I recently found time to watch the 2014 adaption of John Le Carre's Cold War espionage thriller, Tinker Tailor Soldier Spy, which I'd been looking forward to for some time. Compared to the usual fodder pushed out by the media machine , Tinker Tailor moves at the pace of a Soviet built Lada, it is the anti-Bond, a raised eyebrow over a cup of tea is the equivalent of a speeding-train action sequence. The plot is extraordinarily intricate as our geriatric protagonist, George Smiley, shuffles through meetings and interviews in drab pubs and smokey cafes trying to decipher the identity of the "moles"and double agents.
Unsurprisingly such a smart and tightly wound plot set in 1973 isn't likely to set the ''Urban Market'' on fire so the cast is entirely White, and almost entirely White male at that. Tinker Tailor is worth a watch even if for no other reason than to see highly intelligent and capable White men being highly intelligent and capable. Gary Oldman excels as George Smiley and Colin Firth, John Hurt, Tom Hardy, Ciaran Hinds and Benedict Cumberbatch all seem to revel in the backstabbing, intrigue and tension.
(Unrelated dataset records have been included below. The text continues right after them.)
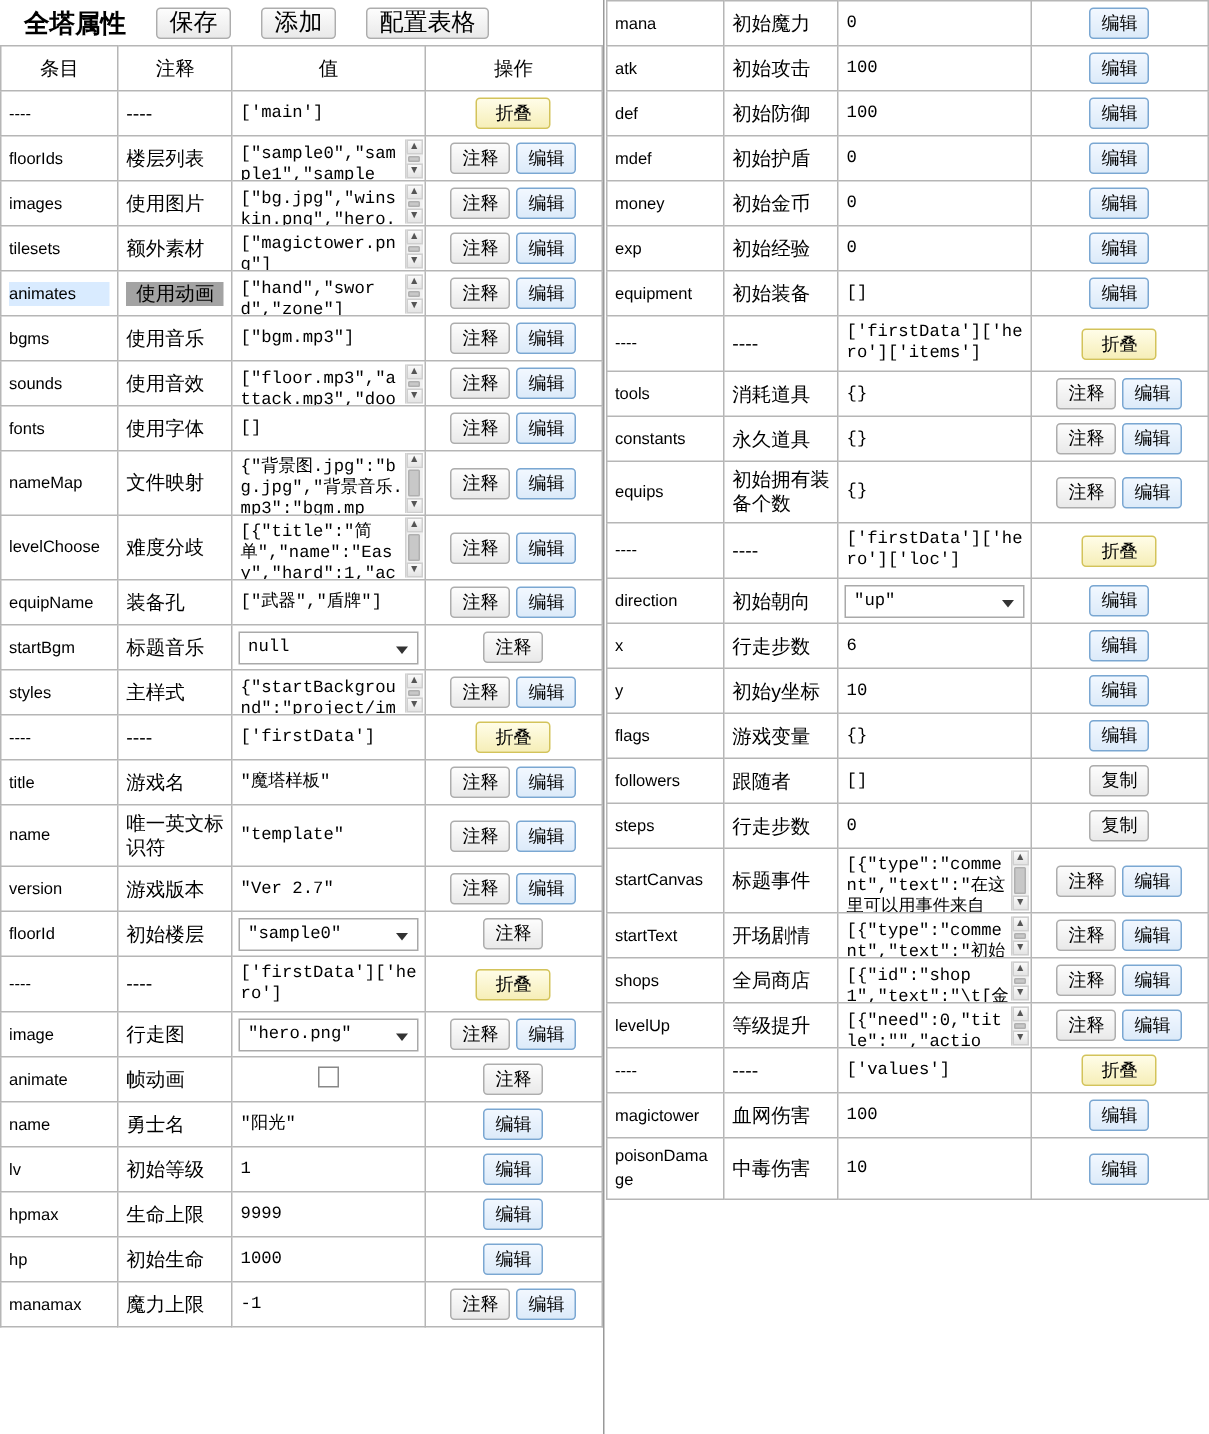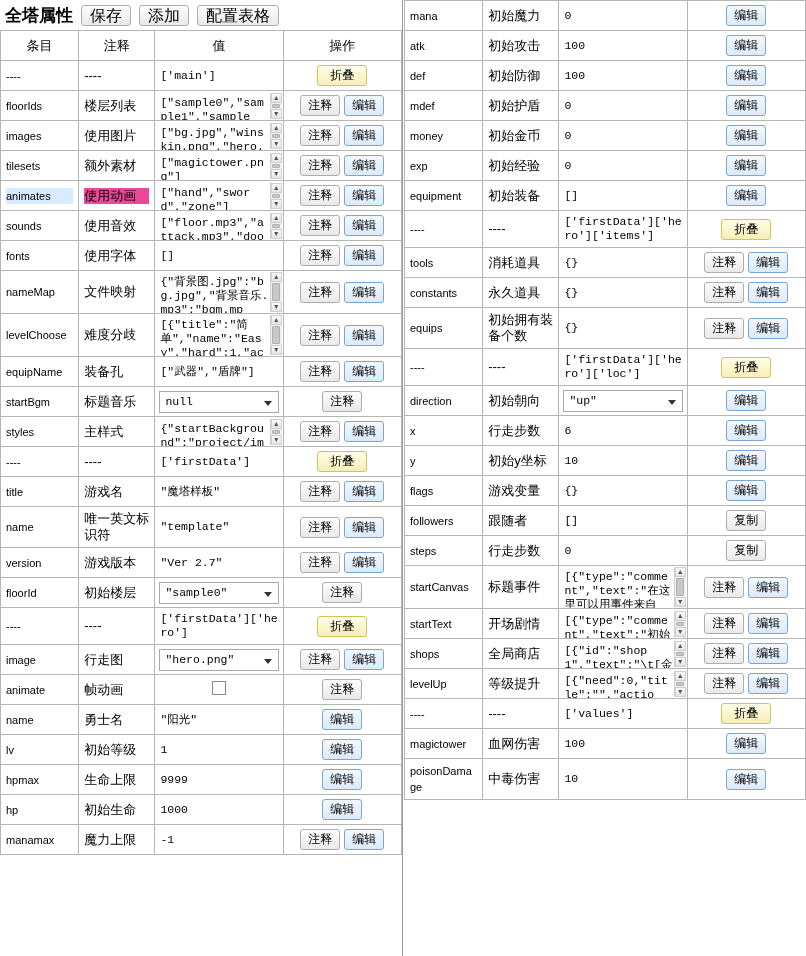--- a/index.html
+++ b/index.html
@@ -22,22 +22,22 @@
     overflow: hidden;
   }
   .panel-left { left: 0; width: 403px; border-right: 1px solid #999; }
   .panel-right { left: 404px; width: 402px; }
 
   
   .toolbar {
     display: flex;
     align-items: center;
     height: 30px;
-    padding: 0 5px;
-    gap: 8px;
+    padding: 0 16px;
+    gap: 20px;
   }
   .toolbar-title {
     font-size: 17px;
     font-weight: bold;
     color: #000;
     white-space: nowrap;
   }
   .tb-btn {
     font-size: 16px;
     padding: 2px 8px;
@@ -70,21 +70,21 @@
     height: 30px;
   }
   .c-key { width: 78px; }
   .c-note { width: 76px; }
   .c-val { width: 128px; }
   .c-act { width: 118px; }
 
   .rkey { font-size: 11px; line-height: 16px; word-break: break-all; }
   .rkey.sel { background: #d9ebff; }
   .rnote { font-size: 13px; line-height: 16px; word-break: break-all; }
-  .rnote.sel { background: #ec4899; }
+  .rnote.sel { background: #a3a3a3; text-align: center; }
 
   td.val-cell { padding: 0; }
   .val-wrap { position: relative; width: 100%; height: 100%; }
 
   .mono {
     font-family: "Liberation Mono", monospace;
     font-size: 11.5px;
     line-height: 14px;
     color: #000;
     word-break: break-all;
@@ -297,20 +297,34 @@
                   <span>▲</span>
                   <span class="thumb"></span>
                   <span>▼</span>
                 </span>
               </div>
             </td>
             <td class="c-act act-cell"><span class="btn">注释</span><span class="btn blue">编辑</span></td>
           </tr>
           <tr>
             <td class="c-key">
+              <div class="rkey">bgms</div>
+            </td>
+            <td class="c-note">
+              <div class="rnote">使用音乐</div>
+            </td>
+            <td class="c-val val-cell">
+              <div class="val-wrap">
+                <span class="mono">["bgm.mp3"]</span>
+              </div>
+            </td>
+            <td class="c-act act-cell"><span class="btn">注释</span><span class="btn blue">编辑</span></td>
+          </tr>
+          <tr>
+            <td class="c-key">
               <div class="rkey">sounds</div>
             </td>
             <td class="c-note">
               <div class="rnote">使用音效</div>
             </td>
             <td class="c-val val-cell">
               <div class="val-wrap">
                 <span class="mono clip2">["floor.mp3","attack.mp3","door.</span>
                 <span class="vscroll">
                   <span>▲</span>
But this is what makes Tinker Tailor such strange viewing in 2016, here we have a group of men within the British intelligence community, all of them from a conservative, middle class to upper class background, desperately trying to outwit Soviet operatives, killing is just part of the job...and yet it all seems totally futile, tragically so. What were they defending? what was the actual threat posed by the USSR? was the USSR positioning submarines in the Adriatic more of an issue than London become minority English?